Fast news


ISTC rip-off

Private health firms ripped off the NHS in London by £22 million between 2007 and 2010. This sum equates to the cost of employing 600 nurses.

The scam, centred on Independent Sector Treatment Centres (ISTCs), was perfectly legal and involved ISTCs providing elective surgery – hip replacement, cataract operations, etc – and charging the NHS the full costs of the contracts irrespective of how many patients were actually treated.

This rip-off by private, run for profit, health care companies, is not new. Last year, the Socialist quoted a British Medical Journal report which estimated that in England “up to £927 million of the £1.5 billion [paid to ISTCs, may have been] for patients who did not receive treatment under the wave one ISTC contracts”.

Previous Labour governments had spearheaded this private health companies’ assault on the NHS, claiming that ISTCs helped bring down NHS waiting lists – while omitting the fact that their treatments have cost much more than ploughing the money directly into the NHS.

ISTCs ‘cherry-pick’ the easiest patients, leaving NHS Trusts to treat those more likely to suffer complications because they have other illnesses or need more complex surgery.

Unsurprisingly, the current pro-big business Con-Dem government has shown no sign of scrapping these costly contracts.

Profit from failure

Global finance capital has only learned a partial lesson from what should have been the very chastening experience of the world economic crisis. The recent rise in ‘tail-risk’ funds suggests, at some level, that the crisis-ridden nature of their system is now understood.

A ‘tail-risk’ is the danger of an investment losing significant value due to a largely unpredictable event (the sort of events that have so far characterised 2011). Staggeringly finance capital scents a profit to be made in this.
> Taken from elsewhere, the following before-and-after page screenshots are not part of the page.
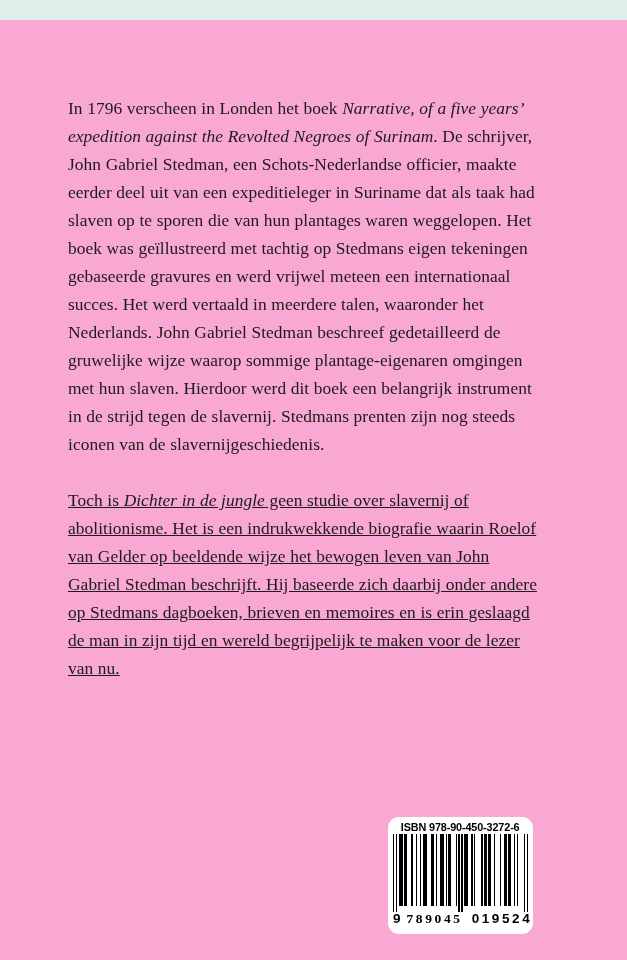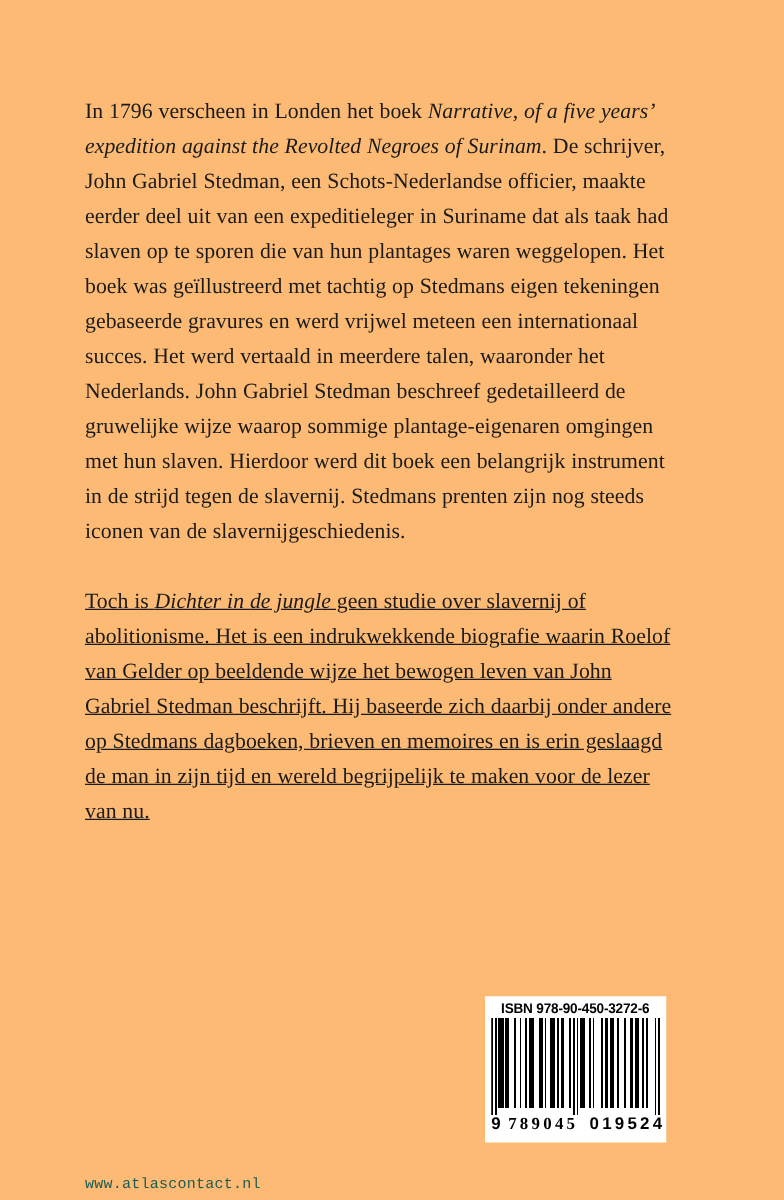--- a/index.html
+++ b/index.html
@@ -18,7 +18,8 @@
   .cover {
     position: absolute;
     inset: 0;
-    background: #fdba74;
+    background: #f9a8d4;
+    margin-top: 20px;
   }
   .blurb {
     position: absolute;

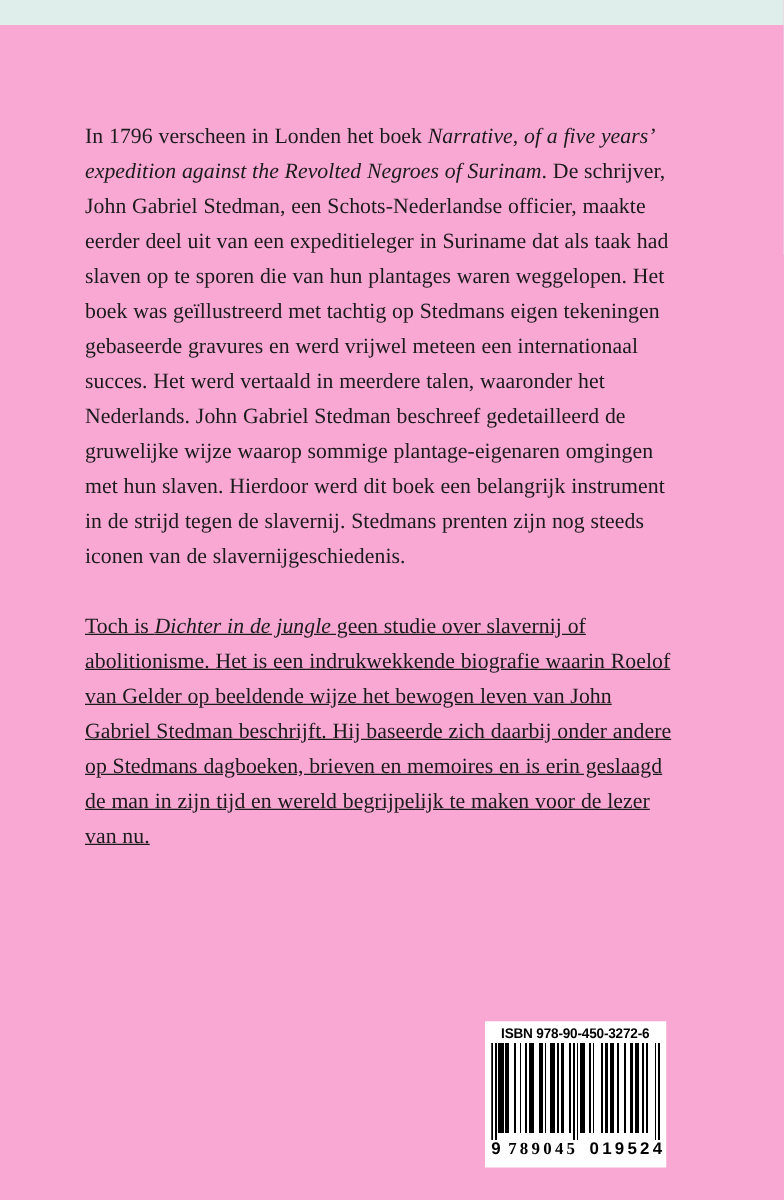--- a/index.html
+++ b/index.html
@@ -56,6 +56,7 @@
     display: flex;
     flex-direction: column;
     align-items: center;
+    border-radius: 11px;
   }
   .isbn-text {
     font-family: "Liberation Sans", "DejaVu Sans", sans-serif;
Just one tail-risk fund – PIMCO – has $30 billion invested in it!

These tail-risk funds, that investors and speculators can pour their money into, act as a ‘hedge’ (or insurance) against losses arising from market shocks.

These funds buy-up a range of obscure financial instruments that in ‘normal’ market conditions would perform poorly, but if the market nosedives can give returns anywhere between 50% and 100% on the original investment. The perversity of capitalism and its drive for profit knows no bounds.

Ironically, these ‘investments’ will probably only fuel global instability. After all, it was the failure of capitalism to invest its capital in new production, instead chasing short-term profits through financial gimmicks that helped bring down the world economy in 2008. How is this any different?